___ SOURCE INFORMATION ___

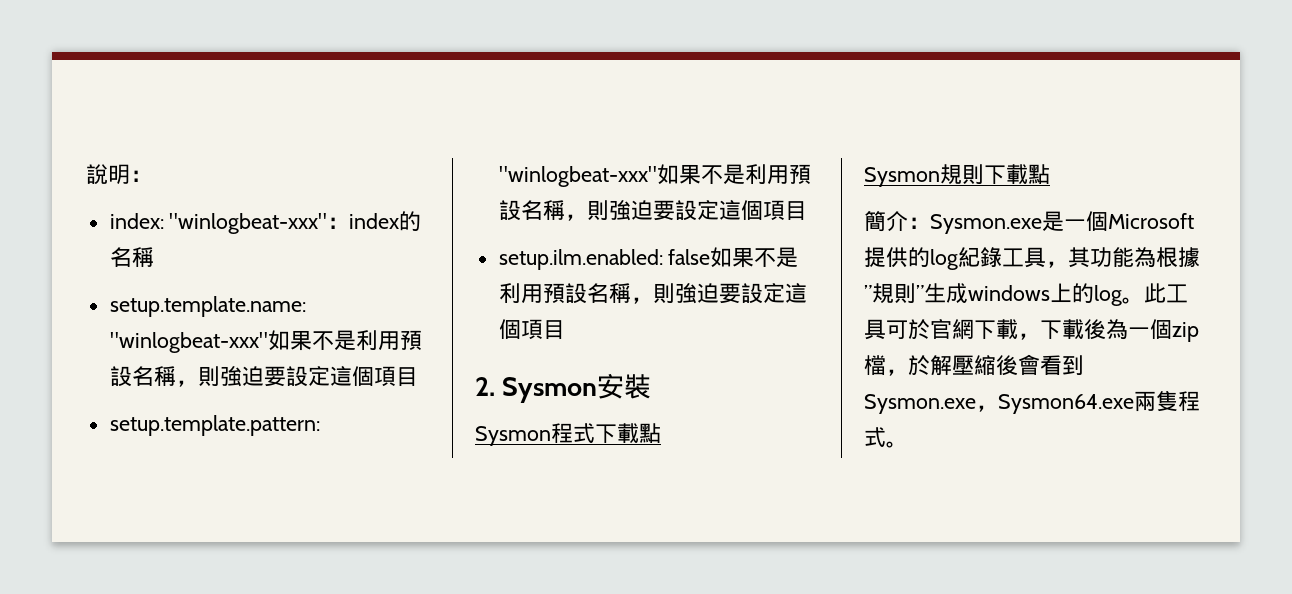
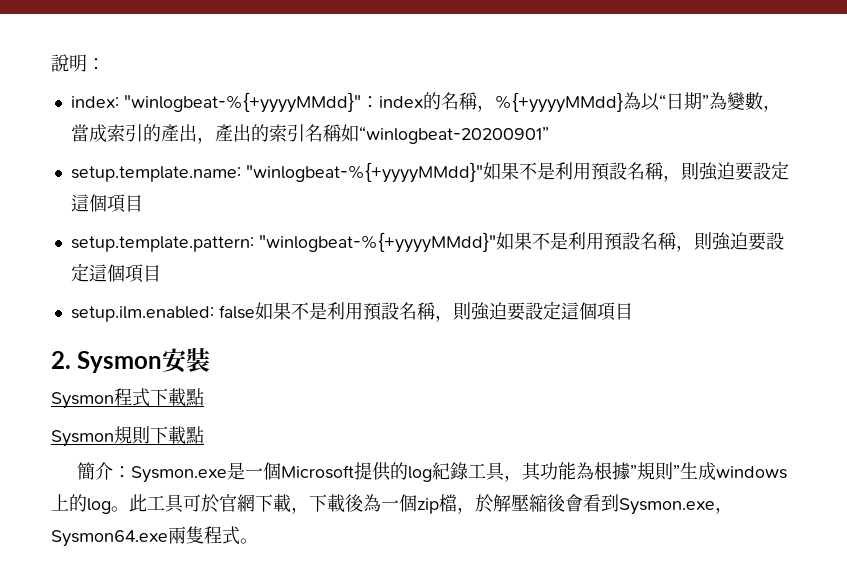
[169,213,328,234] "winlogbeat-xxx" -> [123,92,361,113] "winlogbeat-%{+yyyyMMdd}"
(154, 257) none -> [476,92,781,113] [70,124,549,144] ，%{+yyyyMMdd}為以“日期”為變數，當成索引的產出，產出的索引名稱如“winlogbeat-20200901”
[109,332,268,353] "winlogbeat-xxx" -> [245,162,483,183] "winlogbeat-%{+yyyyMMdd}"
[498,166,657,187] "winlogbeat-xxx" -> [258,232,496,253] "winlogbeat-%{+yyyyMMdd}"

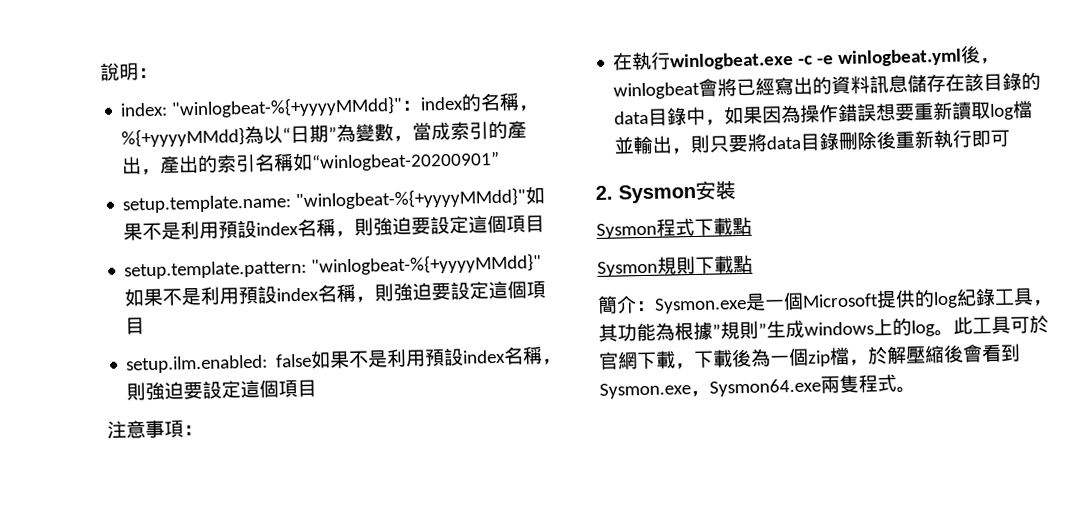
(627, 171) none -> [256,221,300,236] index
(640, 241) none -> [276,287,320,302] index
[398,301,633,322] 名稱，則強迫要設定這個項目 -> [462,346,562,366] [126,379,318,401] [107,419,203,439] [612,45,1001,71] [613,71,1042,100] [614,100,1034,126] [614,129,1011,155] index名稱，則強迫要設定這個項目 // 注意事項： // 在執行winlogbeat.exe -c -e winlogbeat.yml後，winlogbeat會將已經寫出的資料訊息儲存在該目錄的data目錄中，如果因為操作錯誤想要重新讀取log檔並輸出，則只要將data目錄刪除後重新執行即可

___

*YOUR INSTRUCTIONS:* Across the material above, how many lines include the word "none"? Respond with nothing but the number.

*EXERCISE OUTPUT:* 3